[Data records]
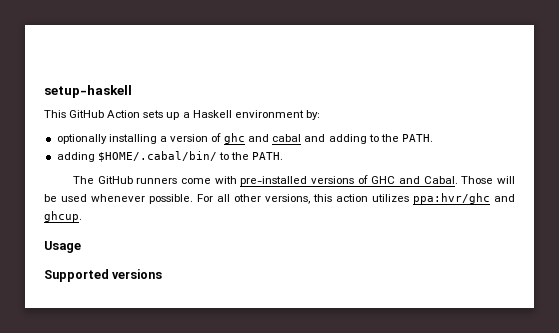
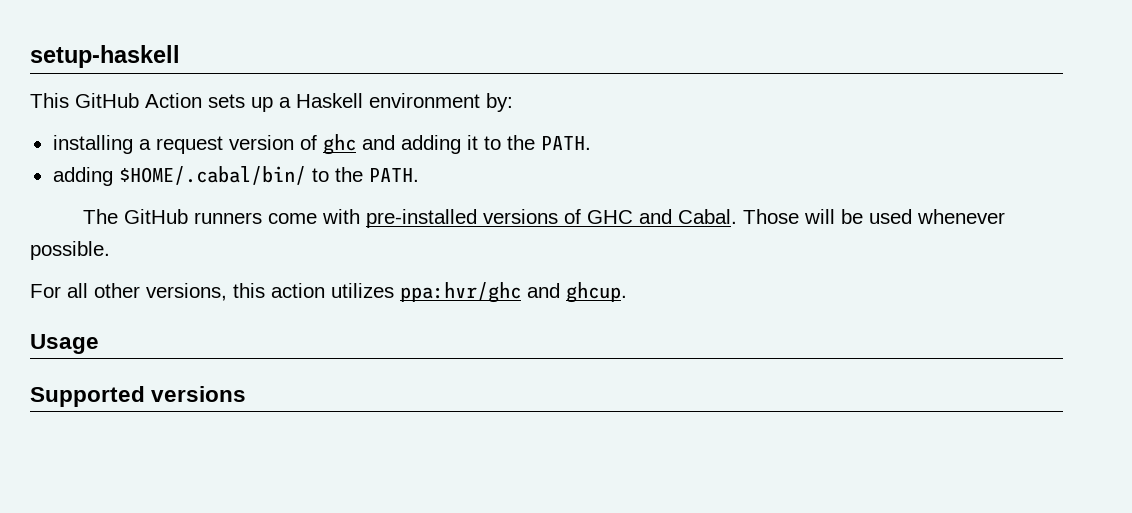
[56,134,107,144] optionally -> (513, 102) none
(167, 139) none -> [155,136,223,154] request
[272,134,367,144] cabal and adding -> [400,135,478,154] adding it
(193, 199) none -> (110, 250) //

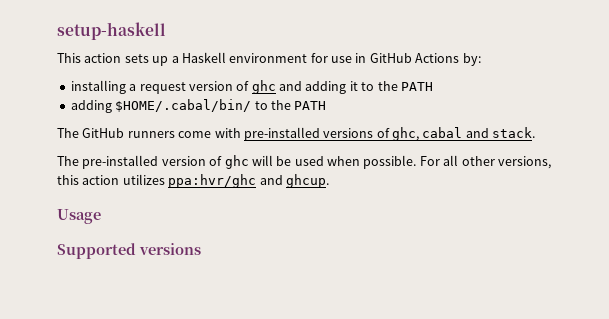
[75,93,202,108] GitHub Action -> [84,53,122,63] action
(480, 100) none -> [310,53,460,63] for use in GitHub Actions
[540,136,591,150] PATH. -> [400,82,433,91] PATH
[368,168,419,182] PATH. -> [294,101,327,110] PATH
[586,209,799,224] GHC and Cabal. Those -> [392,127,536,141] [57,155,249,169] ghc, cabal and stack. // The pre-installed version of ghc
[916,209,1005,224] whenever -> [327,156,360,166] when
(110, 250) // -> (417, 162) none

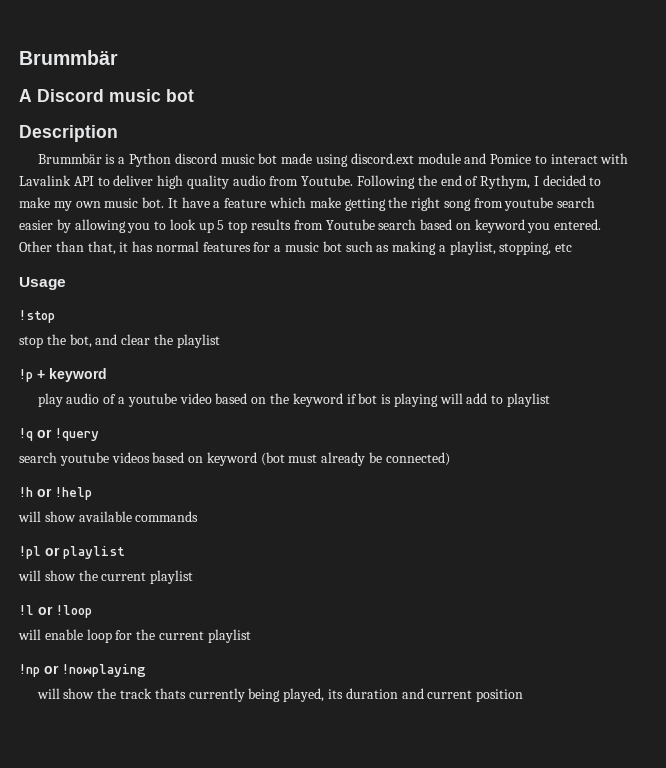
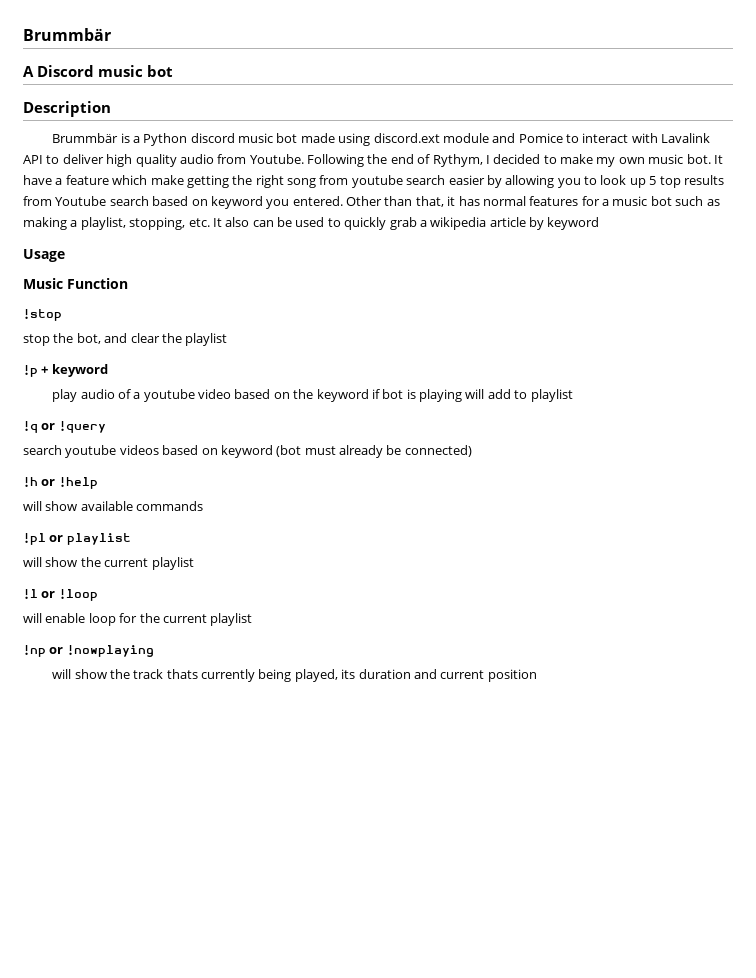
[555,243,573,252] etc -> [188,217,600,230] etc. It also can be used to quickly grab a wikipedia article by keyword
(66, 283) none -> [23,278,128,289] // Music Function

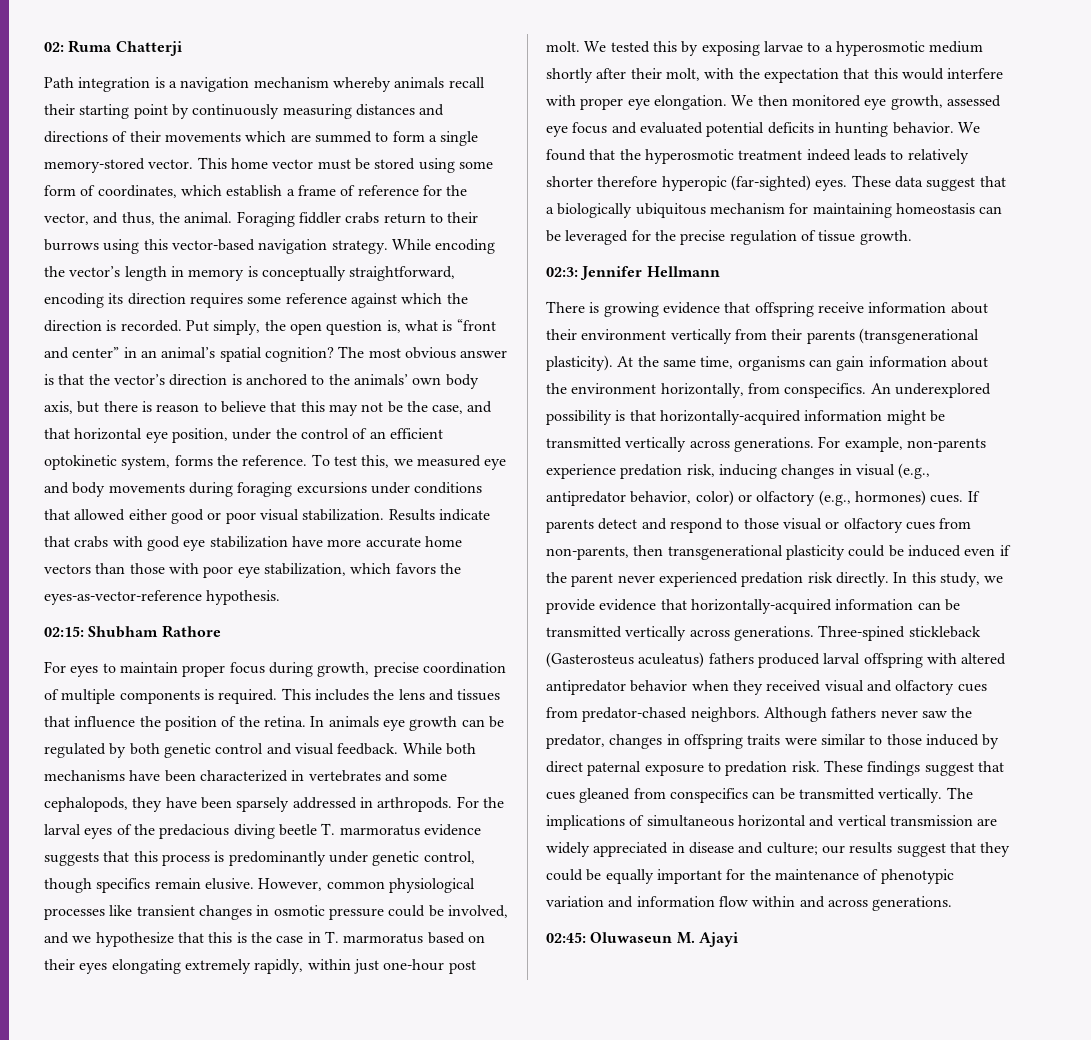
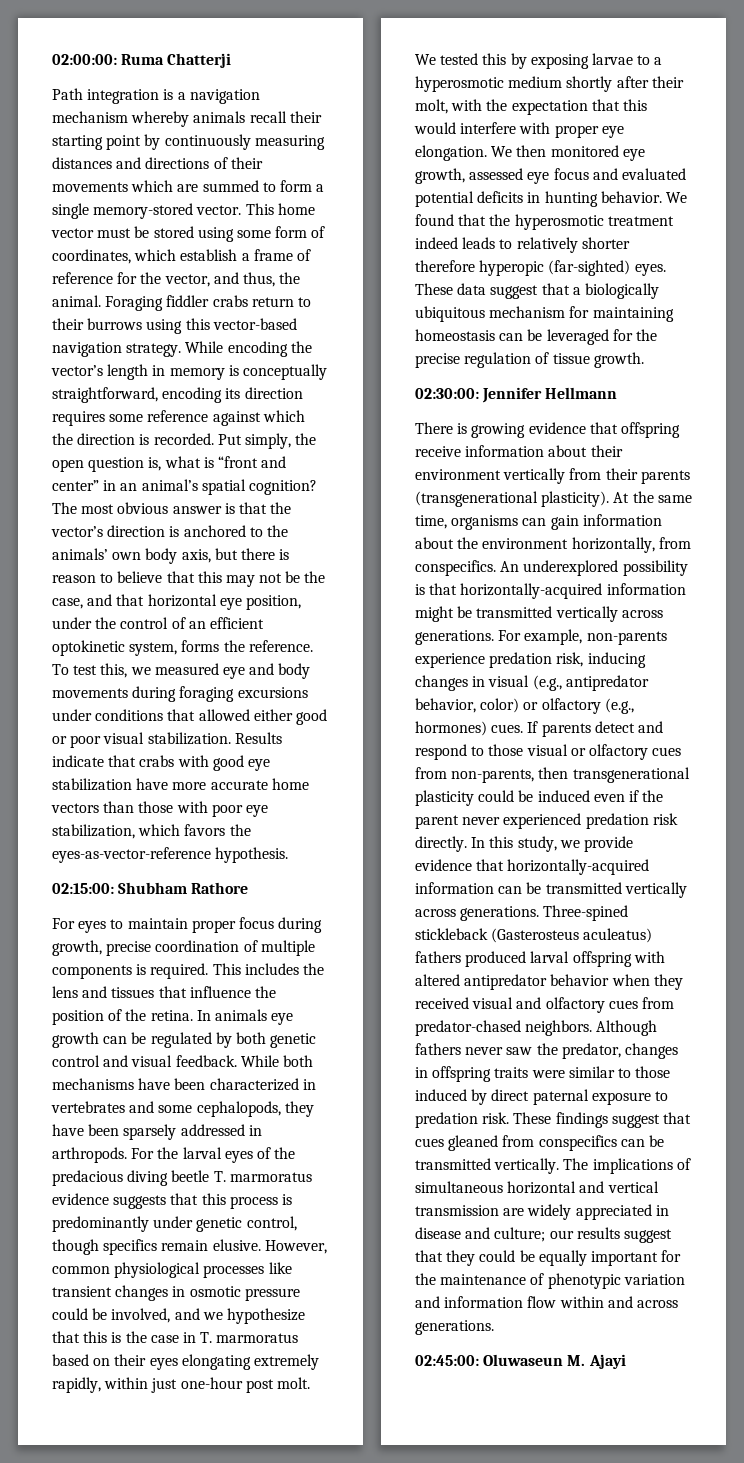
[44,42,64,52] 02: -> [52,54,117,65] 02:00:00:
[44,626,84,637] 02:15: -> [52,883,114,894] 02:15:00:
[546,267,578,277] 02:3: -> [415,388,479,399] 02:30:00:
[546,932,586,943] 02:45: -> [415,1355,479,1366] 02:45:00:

# [Problem details]
Write each line exactly as it appears, from the line that holds "(66, 283) none" through the closing line of the data above, and leave every picture out.

# [Exercise output]
(66, 283) none -> [23,278,128,289] // Music Function

[44,42,64,52] 02: -> [52,54,117,65] 02:00:00:
[44,626,84,637] 02:15: -> [52,883,114,894] 02:15:00:
[546,267,578,277] 02:3: -> [415,388,479,399] 02:30:00:
[546,932,586,943] 02:45: -> [415,1355,479,1366] 02:45:00:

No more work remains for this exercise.